Performance considerations are especially important in agricultural analytics, where datasets can include millions of sensor readings or decades of historical yield data. InetSoft’s caching engine and query optimization features help developers deliver sub‑second interactions even when working with large datasets. For real‑time IoT streams, developers can configure incremental refresh intervals so dashboards update continuously without overwhelming the database. When paired with cloud‑native data warehouses, the embedded solution scales elastically to support seasonal spikes during harvest or shipping peaks.

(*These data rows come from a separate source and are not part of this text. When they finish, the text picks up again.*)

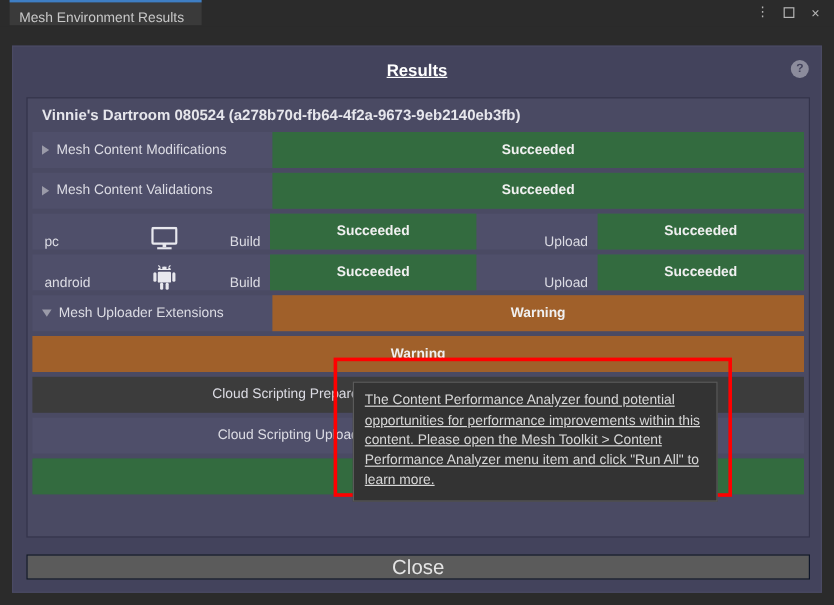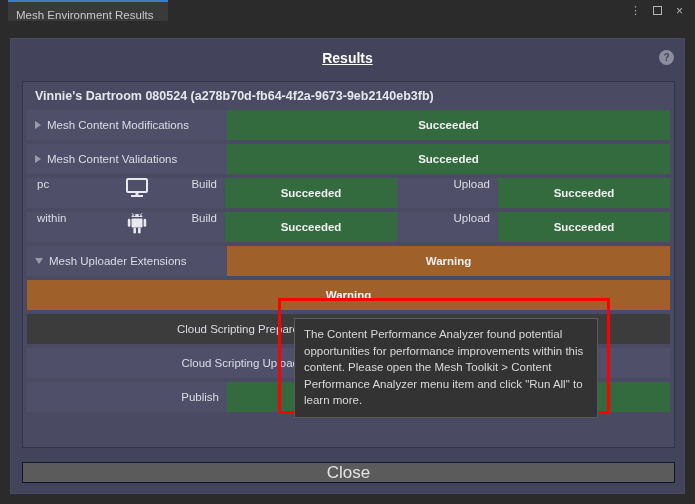--- a/index.html
+++ b/index.html
@@ -92,7 +92,7 @@
     position: relative;
     height: 30px;
     margin-bottom: 4px;
-    display: flex; align-items: flex-start;
+    display: flex; align-items: flex-end;
   }
   .row.alt-dark { background: #3c3c3c; }
   .row.alt-light { background: #4f4f6a; }

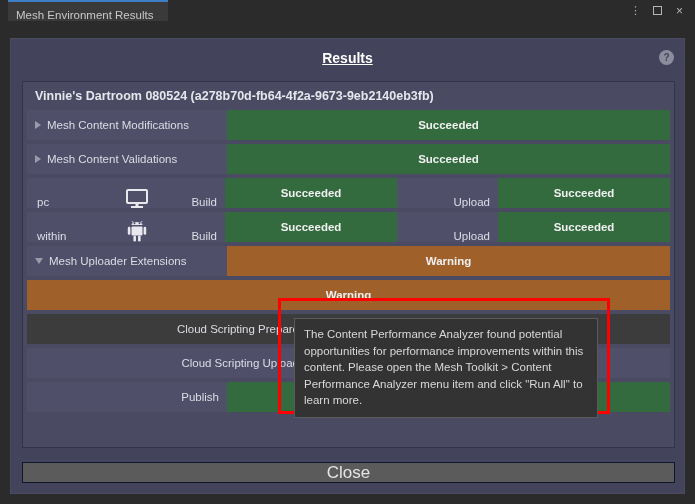--- a/index.html
+++ b/index.html
@@ -254,7 +254,7 @@
       </div>
 
       <div class="row alt-light">
-        <span class="plat-name">within</span>
+        <span class="plat-name">android</span>
         <span class="plat-icon">
           <svg width="20" height="22" viewBox="0 0 20 22">
             <path d="M5 3.5 Q10 0.5 15 3.5 L15.5 5 L4.5 5 Z" fill="#e8e8ee"></path>

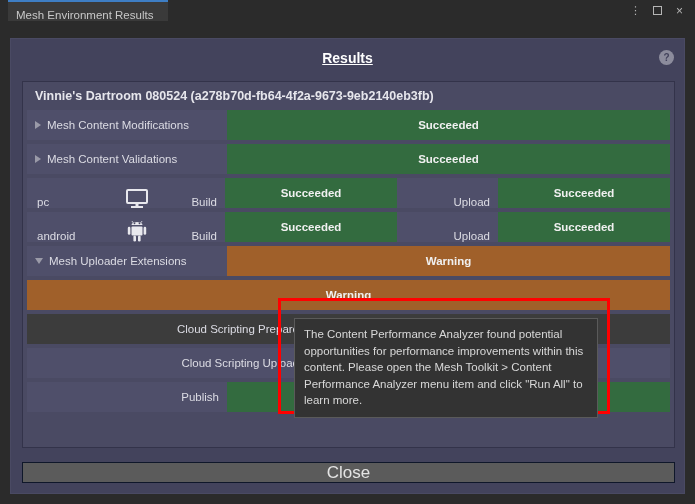--- a/index.html
+++ b/index.html
@@ -175,6 +175,7 @@
     line-height: 16.5px;
     color: #d8d8d8;
     z-index: 45;
+    text-decoration: underline;
   }
 
   

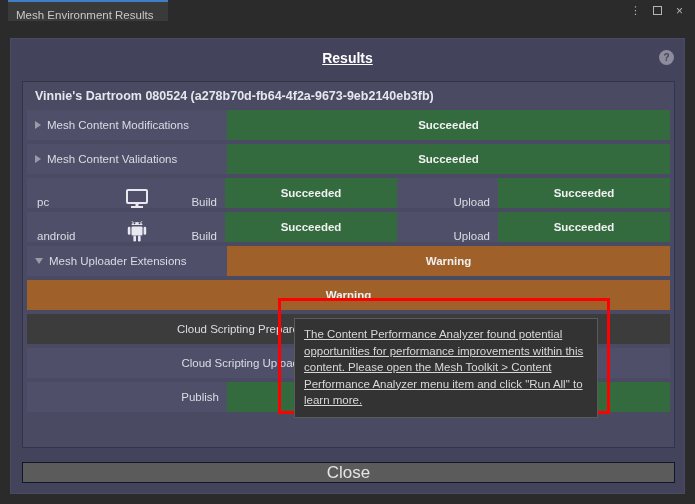--- a/index.html
+++ b/index.html
@@ -304,9 +304,6 @@
       </div>
 
       <div class="row alt-light">
-        <div class="label-cell right">
-          <span>Publish</span>
-        </div>
         <div class="status succeeded">Succeeded</div>
       </div>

Ultimately, embedding InetSoft transforms agricultural supply chain software from a transactional system into a decision‑intelligence platform. Growers gain visibility into field performance, processors optimize quality and throughput, logistics teams maintain cold‑chain integrity, and compliance officers streamline documentation. For developers, the integration provides a flexible, maintainable analytics layer that adapts to the evolving needs of the agricultural ecosystem. As the industry continues to digitize and adopt precision agriculture, the ability to deliver rich, domain‑specific analytics will become a key differentiator for software vendors. InetSoft’s embedded BI capabilities give developers the tools to meet that challenge with confidence.